Postmodernism, Traditional Cultural Forms, and African American Narratives
Author | : W. Lawrence Hogue |
Publisher | : SUNY Press |
Total Pages | : 341 |
Release | : 2013-12-01 |
ISBN-10 | : 9781438448350 |
ISBN-13 | : 143844835X |
Rating | : 4/5 (35X Downloads) |
Download or read book Postmodernism, Traditional Cultural Forms, and African American Narratives written by W. Lawrence Hogue and published by SUNY Press. This book was released on 2013-12-01 with total page 341 pages. Available in PDF, EPUB and Kindle. Book excerpt: Examines how six writers reconfigure African American subjectivity in ways that recall postmodernist theory. This book explores how African American social and political movements, African American studies, independent scholars, and traditional cultural forms revisit and challenge the representation of the African American as deviant other.

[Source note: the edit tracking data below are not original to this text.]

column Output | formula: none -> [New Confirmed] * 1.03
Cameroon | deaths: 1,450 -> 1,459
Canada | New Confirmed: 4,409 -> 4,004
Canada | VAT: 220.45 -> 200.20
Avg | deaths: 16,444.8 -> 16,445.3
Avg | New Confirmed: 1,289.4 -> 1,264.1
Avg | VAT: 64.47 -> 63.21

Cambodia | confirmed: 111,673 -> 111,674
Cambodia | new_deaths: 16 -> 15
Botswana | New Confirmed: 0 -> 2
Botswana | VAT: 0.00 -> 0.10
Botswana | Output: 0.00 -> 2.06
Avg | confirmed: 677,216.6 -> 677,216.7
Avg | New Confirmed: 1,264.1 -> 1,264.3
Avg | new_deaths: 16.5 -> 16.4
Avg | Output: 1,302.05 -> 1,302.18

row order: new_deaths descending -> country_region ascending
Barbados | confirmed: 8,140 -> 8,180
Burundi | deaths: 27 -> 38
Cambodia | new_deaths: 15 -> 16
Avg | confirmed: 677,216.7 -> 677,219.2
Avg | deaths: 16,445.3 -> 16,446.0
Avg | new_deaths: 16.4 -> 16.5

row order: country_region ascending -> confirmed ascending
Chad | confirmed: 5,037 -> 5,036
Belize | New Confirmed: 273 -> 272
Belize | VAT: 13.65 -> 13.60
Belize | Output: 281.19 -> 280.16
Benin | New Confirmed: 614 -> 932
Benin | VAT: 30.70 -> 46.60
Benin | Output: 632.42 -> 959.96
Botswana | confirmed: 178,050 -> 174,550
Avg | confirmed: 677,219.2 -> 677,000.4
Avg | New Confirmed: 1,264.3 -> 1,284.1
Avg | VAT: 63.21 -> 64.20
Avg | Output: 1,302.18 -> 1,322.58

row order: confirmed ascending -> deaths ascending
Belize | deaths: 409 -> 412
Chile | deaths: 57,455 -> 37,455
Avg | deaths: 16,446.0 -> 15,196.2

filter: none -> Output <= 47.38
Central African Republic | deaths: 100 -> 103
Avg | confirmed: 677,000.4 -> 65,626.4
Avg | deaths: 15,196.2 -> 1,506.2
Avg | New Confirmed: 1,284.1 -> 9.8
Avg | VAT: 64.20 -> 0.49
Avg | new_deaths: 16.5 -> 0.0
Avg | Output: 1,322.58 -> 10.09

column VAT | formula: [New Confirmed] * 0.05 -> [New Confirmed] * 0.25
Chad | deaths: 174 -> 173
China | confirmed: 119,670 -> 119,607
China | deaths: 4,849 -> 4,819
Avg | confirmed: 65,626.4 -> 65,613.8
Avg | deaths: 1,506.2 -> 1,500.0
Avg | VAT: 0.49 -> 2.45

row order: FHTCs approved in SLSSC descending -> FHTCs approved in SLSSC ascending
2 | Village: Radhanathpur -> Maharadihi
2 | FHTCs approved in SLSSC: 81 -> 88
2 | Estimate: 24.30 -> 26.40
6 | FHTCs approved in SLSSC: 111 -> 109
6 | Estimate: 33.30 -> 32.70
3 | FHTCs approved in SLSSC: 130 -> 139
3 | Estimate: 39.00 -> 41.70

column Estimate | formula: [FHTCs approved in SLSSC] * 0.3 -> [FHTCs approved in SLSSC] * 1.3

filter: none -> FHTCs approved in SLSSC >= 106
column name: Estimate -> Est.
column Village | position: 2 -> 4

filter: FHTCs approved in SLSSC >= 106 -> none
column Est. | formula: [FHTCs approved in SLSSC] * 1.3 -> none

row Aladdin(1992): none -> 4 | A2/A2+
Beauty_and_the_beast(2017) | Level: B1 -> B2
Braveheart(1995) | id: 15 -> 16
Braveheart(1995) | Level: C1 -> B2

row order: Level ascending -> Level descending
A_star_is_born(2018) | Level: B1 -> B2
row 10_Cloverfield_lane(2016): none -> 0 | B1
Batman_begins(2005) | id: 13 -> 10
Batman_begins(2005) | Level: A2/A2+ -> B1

After surveying African American history and cultural politics, W. Lawrence Hogue provides original and insightful readings of six experimental/postmodern African American texts: John Edgar Widemans Philadelphia Fire; Percival Everetts Erasure; Toni Morrisons Jazz; Bonnie Greers Hanging by Her Teeth; Clarence Majors Reflex and Bone Structure; and Xam Wilson Cartiérs Muse-Echo Blues. Using traditional cultural and western forms, including the blues, jazz, voodoo, virtuality, radical democracy, Jungian/African American Collective Unconscious, Yoruba gods, black folk culture, and black working class culture, Hogue reveals that these authors uncover spaces with different definitions of life that still retain a wildness and have not been completely mapped out and trademarked by normative American culture. Redefining the African American novel and the African American outside the logic, rules, and values of western binary reason, these writers leave open the possibility of psychic liberation of African Americans in the West.